* _Exercise instructions_
Of the lines below, report only those that contain "subtotal".

Before-and-after change records

......

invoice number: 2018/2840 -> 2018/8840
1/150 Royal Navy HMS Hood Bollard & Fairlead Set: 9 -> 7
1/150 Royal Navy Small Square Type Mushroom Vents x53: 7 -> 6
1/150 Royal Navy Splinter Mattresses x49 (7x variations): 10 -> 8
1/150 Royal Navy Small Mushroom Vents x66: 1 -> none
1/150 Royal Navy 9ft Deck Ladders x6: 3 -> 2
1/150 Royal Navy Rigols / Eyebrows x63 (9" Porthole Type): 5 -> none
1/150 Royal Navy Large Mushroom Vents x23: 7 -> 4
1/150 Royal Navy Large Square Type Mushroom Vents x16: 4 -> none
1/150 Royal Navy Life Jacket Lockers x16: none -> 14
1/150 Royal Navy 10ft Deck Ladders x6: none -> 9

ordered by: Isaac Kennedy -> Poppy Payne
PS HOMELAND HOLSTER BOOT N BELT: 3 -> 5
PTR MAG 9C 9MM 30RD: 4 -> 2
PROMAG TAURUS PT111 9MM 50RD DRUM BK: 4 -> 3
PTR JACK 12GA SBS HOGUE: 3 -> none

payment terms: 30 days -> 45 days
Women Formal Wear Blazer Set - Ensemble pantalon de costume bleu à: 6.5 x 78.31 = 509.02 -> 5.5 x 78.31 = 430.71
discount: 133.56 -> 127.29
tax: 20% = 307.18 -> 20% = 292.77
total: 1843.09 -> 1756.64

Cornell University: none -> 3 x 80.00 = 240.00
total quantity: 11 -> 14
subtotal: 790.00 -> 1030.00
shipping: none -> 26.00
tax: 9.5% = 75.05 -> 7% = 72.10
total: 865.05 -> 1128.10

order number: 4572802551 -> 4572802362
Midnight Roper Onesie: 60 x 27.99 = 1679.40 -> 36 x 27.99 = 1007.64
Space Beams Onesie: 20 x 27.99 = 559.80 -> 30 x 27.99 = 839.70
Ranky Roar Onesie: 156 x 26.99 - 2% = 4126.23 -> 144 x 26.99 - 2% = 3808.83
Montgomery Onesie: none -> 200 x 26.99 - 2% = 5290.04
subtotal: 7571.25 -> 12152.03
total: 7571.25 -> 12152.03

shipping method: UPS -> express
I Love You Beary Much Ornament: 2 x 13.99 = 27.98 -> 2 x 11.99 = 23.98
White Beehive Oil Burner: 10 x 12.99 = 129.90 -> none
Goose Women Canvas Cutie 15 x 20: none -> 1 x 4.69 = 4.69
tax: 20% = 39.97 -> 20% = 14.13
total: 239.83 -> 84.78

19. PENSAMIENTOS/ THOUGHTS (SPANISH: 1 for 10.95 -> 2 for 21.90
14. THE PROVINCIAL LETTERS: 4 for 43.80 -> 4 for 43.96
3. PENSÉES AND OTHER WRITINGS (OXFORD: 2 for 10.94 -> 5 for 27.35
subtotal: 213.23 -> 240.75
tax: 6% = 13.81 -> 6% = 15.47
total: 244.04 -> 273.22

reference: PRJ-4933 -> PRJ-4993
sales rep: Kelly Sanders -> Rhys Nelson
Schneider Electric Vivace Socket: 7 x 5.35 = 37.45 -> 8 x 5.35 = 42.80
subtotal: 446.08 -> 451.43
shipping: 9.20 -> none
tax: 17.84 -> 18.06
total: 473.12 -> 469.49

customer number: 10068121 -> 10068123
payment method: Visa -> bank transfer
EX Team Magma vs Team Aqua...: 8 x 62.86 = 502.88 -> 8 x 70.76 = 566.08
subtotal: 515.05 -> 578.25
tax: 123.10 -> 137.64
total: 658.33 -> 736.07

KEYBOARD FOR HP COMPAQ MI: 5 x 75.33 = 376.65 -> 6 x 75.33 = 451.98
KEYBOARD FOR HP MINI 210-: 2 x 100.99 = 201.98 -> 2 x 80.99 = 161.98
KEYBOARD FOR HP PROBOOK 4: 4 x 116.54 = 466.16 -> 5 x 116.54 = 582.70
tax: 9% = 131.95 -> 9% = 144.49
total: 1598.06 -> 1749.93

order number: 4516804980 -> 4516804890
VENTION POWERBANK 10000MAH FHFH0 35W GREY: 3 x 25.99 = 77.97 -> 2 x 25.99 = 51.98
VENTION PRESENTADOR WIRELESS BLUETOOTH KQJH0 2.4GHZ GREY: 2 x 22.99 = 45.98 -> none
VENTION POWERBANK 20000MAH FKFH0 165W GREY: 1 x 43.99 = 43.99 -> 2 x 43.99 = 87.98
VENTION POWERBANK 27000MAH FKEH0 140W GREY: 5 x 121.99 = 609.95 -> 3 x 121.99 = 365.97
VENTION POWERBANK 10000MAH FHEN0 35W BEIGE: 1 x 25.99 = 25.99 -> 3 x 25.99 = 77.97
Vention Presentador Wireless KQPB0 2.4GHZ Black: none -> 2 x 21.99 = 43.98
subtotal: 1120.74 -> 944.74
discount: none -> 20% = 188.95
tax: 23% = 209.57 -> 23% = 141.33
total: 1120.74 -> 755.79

......

* _Your response_
subtotal: 790.00 -> 1030.00
subtotal: 7571.25 -> 12152.03
subtotal: 213.23 -> 240.75
subtotal: 446.08 -> 451.43
subtotal: 515.05 -> 578.25
subtotal: 1120.74 -> 944.74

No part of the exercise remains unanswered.